Smoking ban at open-air eateries will save lives, say medical associations

13-Sep-2018 Intellasia | New Straits Times | 6:00 AM Print This Post

The government’s plan to ban smoking at open-air mamak and hawker stalls will save lives as it will prevent non-smokers from being exposed to poisonous secondary smoke.

In a statement today, a group of 30 medical associations said research showed that non-smokers are at risk of developing serious health problems as a result of smoke inhalation.

“Cigarette smoke contains more than 7,000 chemicals, some of which are carcinogenic or cancer-causing,” the statement said, adding that people exposed to secondary smoke are at risk of developing lung cancer, coronary heart disease and stroke.

The medical associations said women and children were the worst victims of secondary smoke inhalation in public areas.

“Side effects include severe and chronic asthma attacks. Cigarette smoke also increases the prevalence of respiratory tract and ear infections, premature births, and sudden death among babies and children.”

They made it clear that there is no “safe amount” of exposure to secondary cigarette smoke.

“Many countries around the world have taken steps to prevent their citizens from the harmful effects of secondary smoke. England, for example, banned smoking at the workplace in 2007.
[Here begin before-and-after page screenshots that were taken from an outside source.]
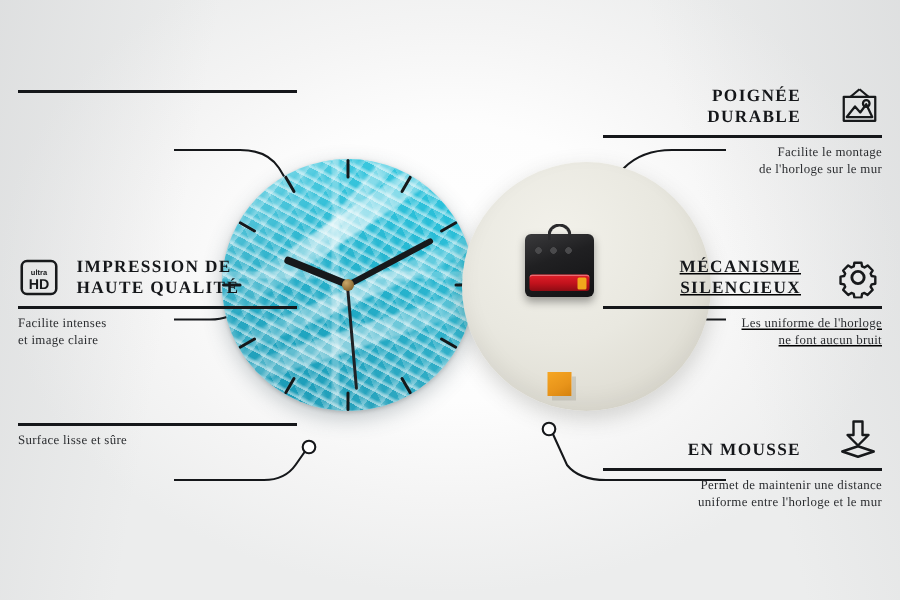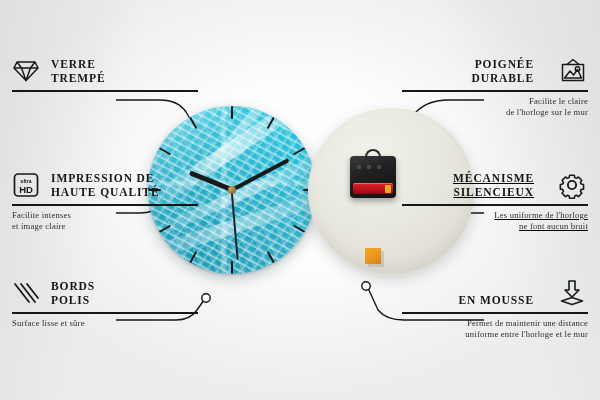"VERRE" div.f-head { html: <div> <span> <svg> <g> <path></path> <path></path> <path></path> </g> </svg> </span> <span> <span>VERRE</span><br> <span>TREMPÉ</span> </span> </div> -> none }
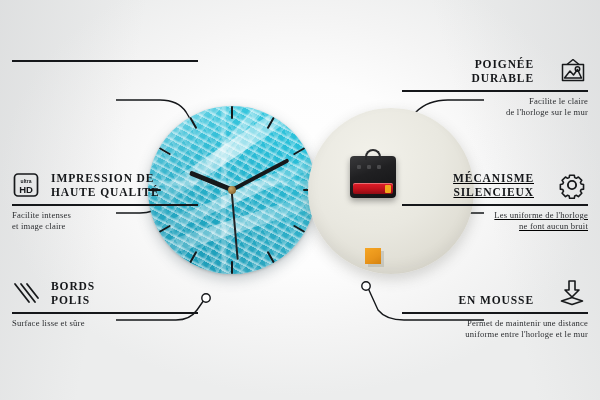"Facilite le claire" span { text: claire -> montage }
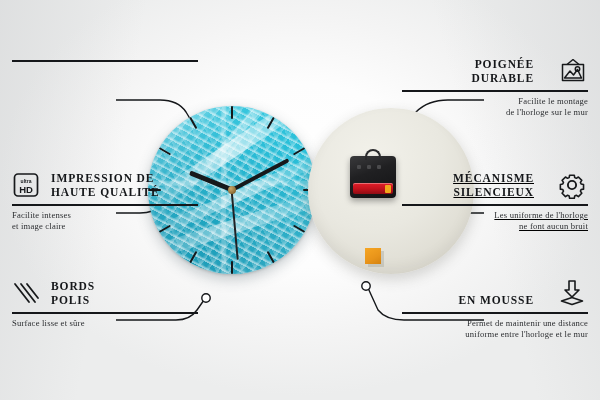"BORDS" div.f-head { html: <div> <span> <svg> <g> <line></line> <line></line> <line></line> </g> </svg> </span> <span> <span>BORDS</span><br> <span>POLIS</span> </span> </div> -> none }
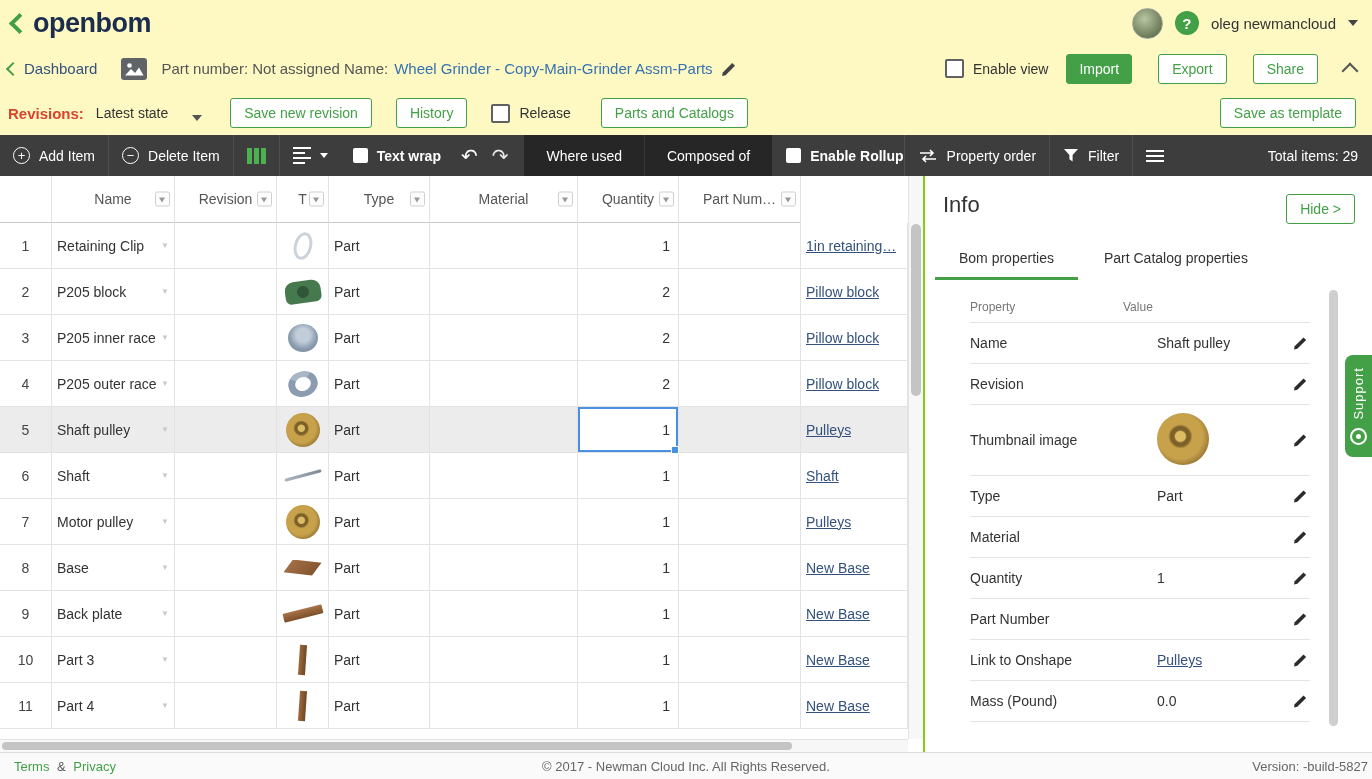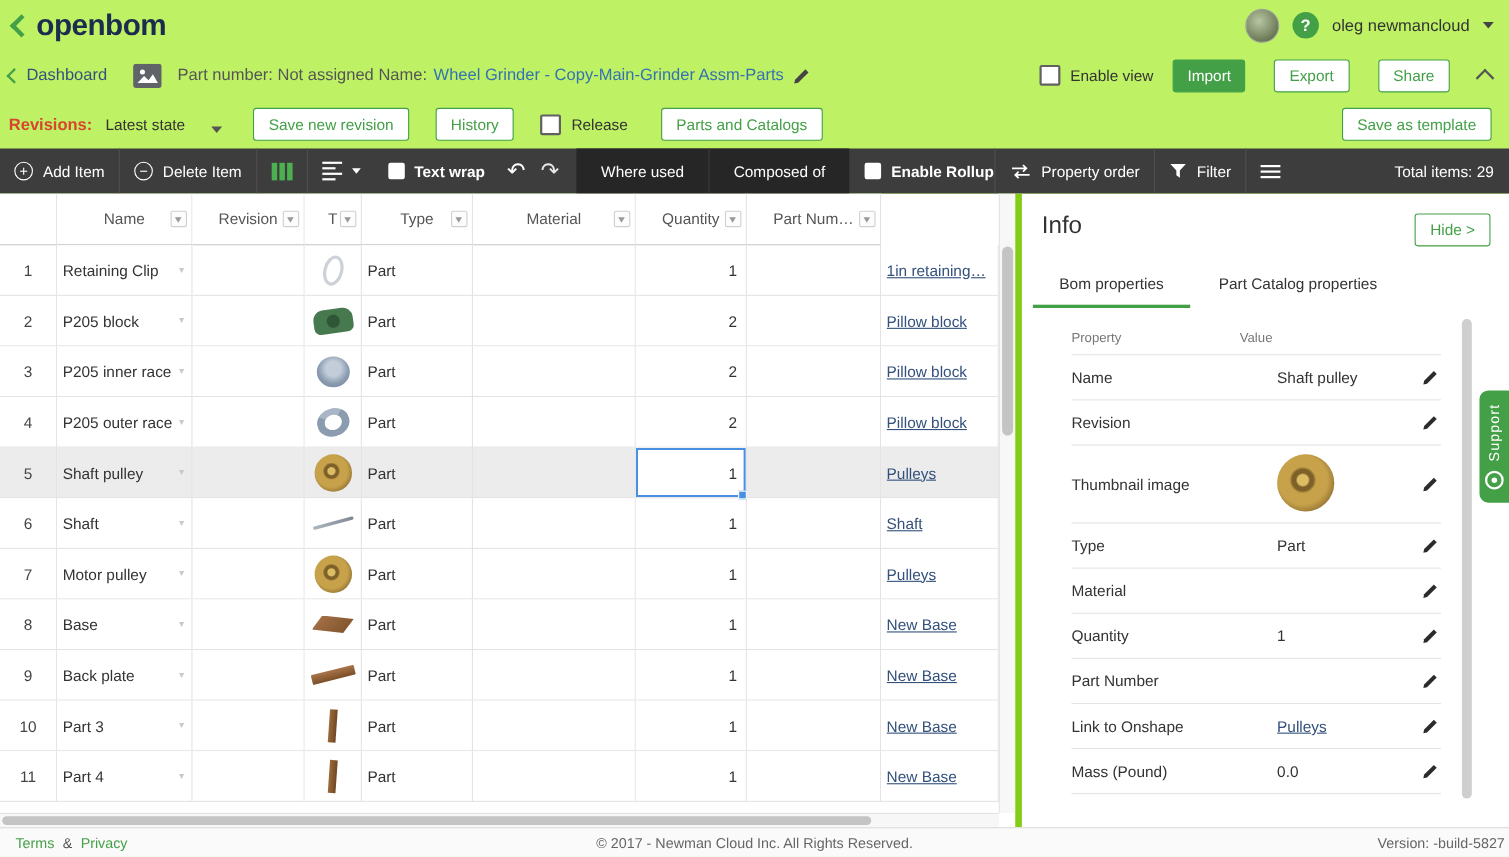"openbom" .page { background: #bef264 -> #fef9c3 }
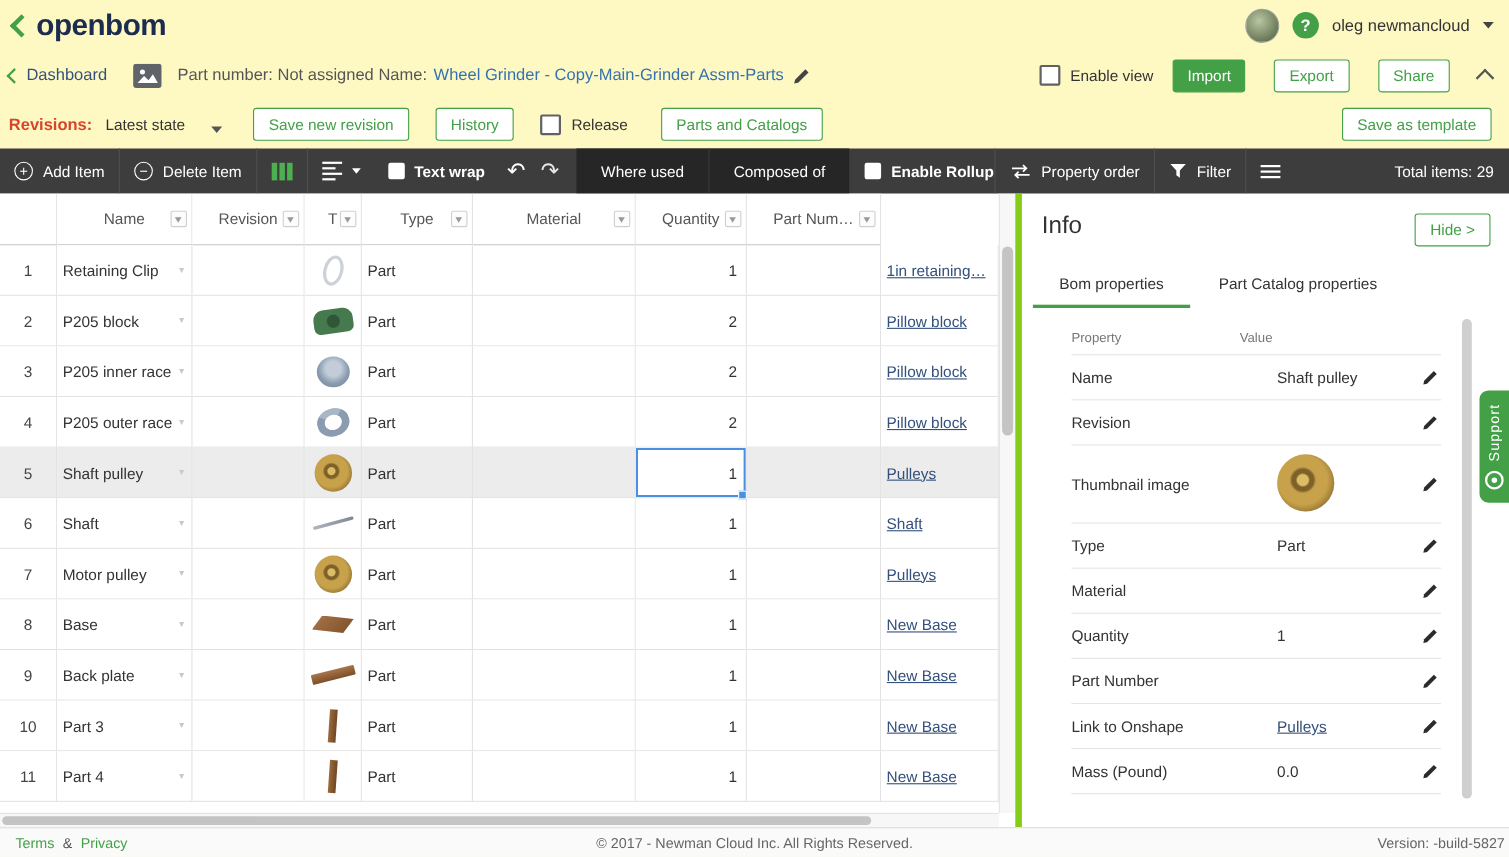"Info" .info-panel { border-left: 6px solid #84cc16 -> 2px solid #84cc16 }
“Results showed that following the ban, the number of heart attack patients fell by 42 per cent and 43 per cent among males and females, respectively.

“Meanwhile, states in the US that ban smoking (in public areas) saw a lower number of stroke cases compared to states that didn’t.”

The medical associations said this proves that the right policies will save lives as well as reduce physical, mental and emotional distress among smokers and non-smokers alike.

They also refuted claims that a ban on smoking would have an adverse effect of the economy.

“In England, restaurant businesses grew after smoking was banned. Restaurateurs increased their food quality and attracted many families, including small children.

“In the past, families avoiding going to restaurants where small children were exposed to cigarette smoke.”

The statement was signed by the Academy of Medicine of Malaysia, Academy of Medicine of MalaysiaCollege of Surgeons, Academy of Medicine of MalaysiaCollege of Physicians, Addiction Medicine Association of Malaysia, Asthma Malaysia, and Family Medicine Specialists Association of Malaysia, among others.

Earlier this month, deputy Health minister Dr Lee Boon Chye said smoking at open-air eateries may be illegal from December.

He had said the ministry planned to gazette al fresco restaurants as no-smoke zones under the Control of Tobacco Product (Amendment) Regulations 2017.